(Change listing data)
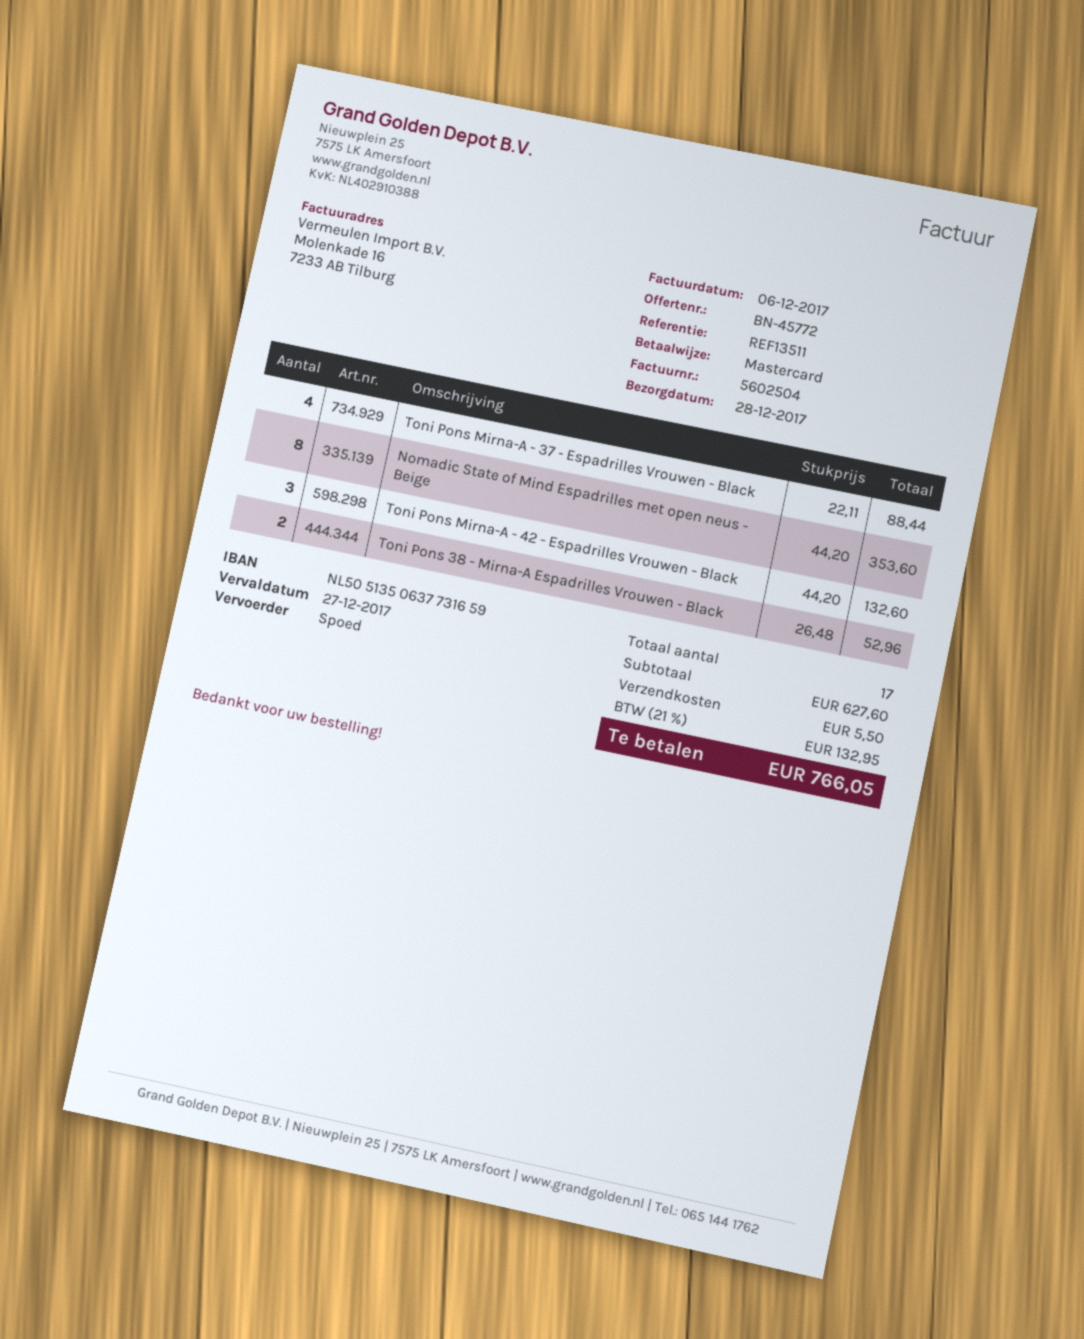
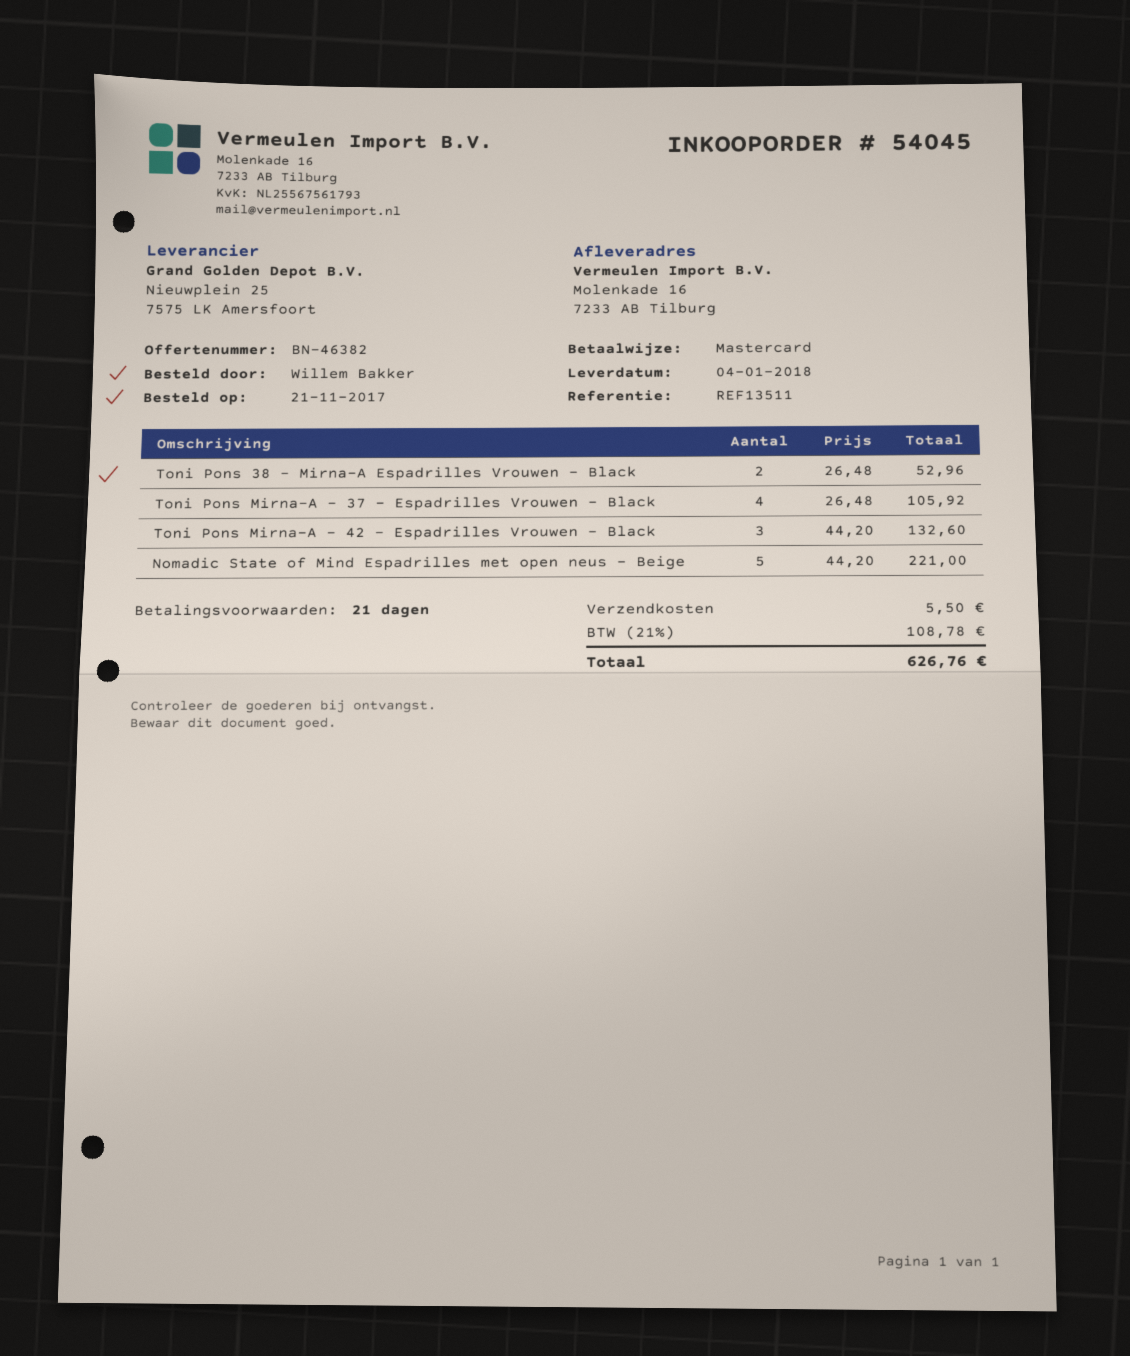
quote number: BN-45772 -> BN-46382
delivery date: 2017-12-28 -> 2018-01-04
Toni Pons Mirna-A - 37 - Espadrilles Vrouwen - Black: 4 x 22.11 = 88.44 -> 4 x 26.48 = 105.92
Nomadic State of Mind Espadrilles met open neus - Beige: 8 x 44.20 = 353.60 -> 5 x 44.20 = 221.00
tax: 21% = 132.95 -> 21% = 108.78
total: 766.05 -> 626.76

--

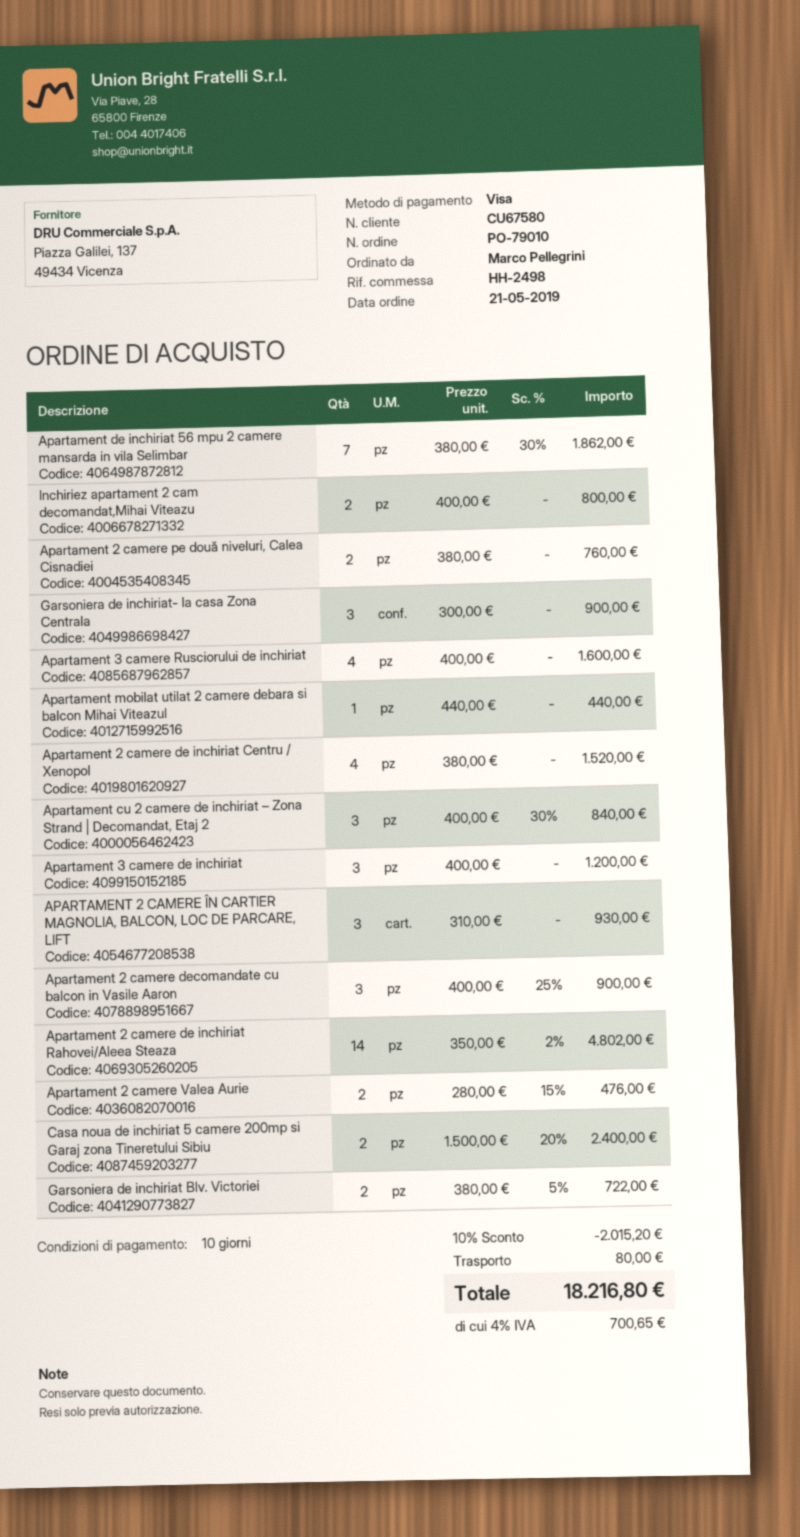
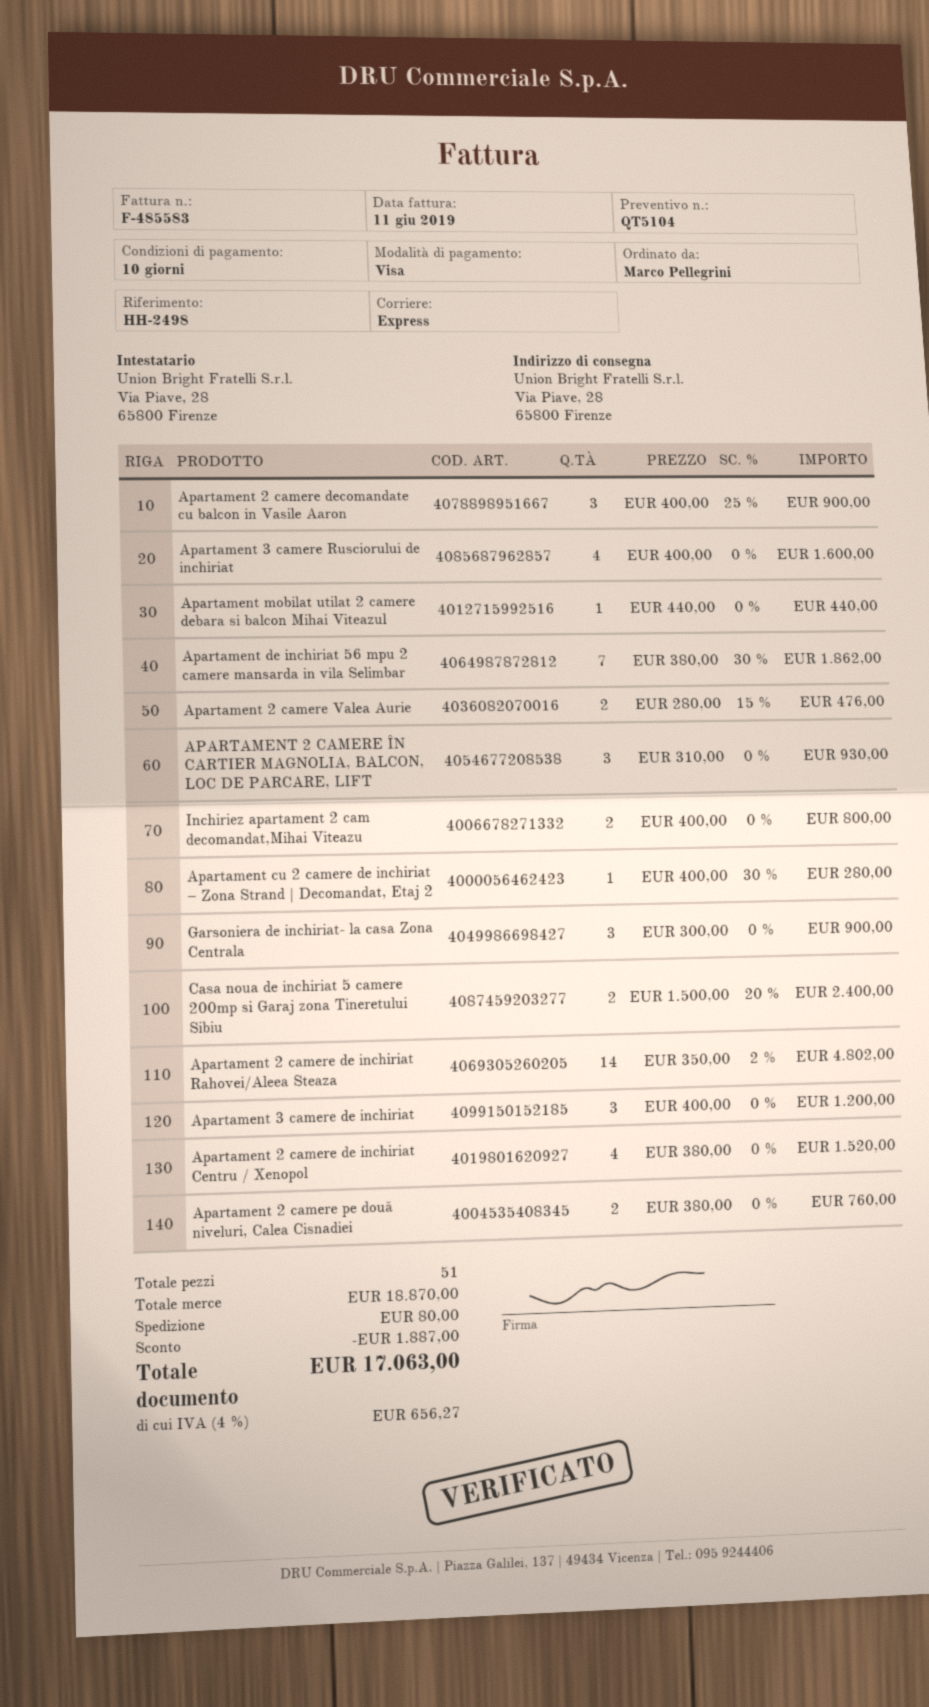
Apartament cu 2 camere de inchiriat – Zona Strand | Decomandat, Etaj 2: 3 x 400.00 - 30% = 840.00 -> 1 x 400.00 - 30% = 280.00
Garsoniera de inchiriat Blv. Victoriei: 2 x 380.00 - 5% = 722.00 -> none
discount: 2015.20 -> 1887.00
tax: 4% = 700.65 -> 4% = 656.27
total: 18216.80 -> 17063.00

● **TASK TO COMPLETE**:
Show the lines where the word "Espadrilles" appears in the entries.

● **OUTPUT OF THE TASK**:
Toni Pons Mirna-A - 37 - Espadrilles Vrouwen - Black: 4 x 22.11 = 88.44 -> 4 x 26.48 = 105.92
Nomadic State of Mind Espadrilles met open neus - Beige: 8 x 44.20 = 353.60 -> 5 x 44.20 = 221.00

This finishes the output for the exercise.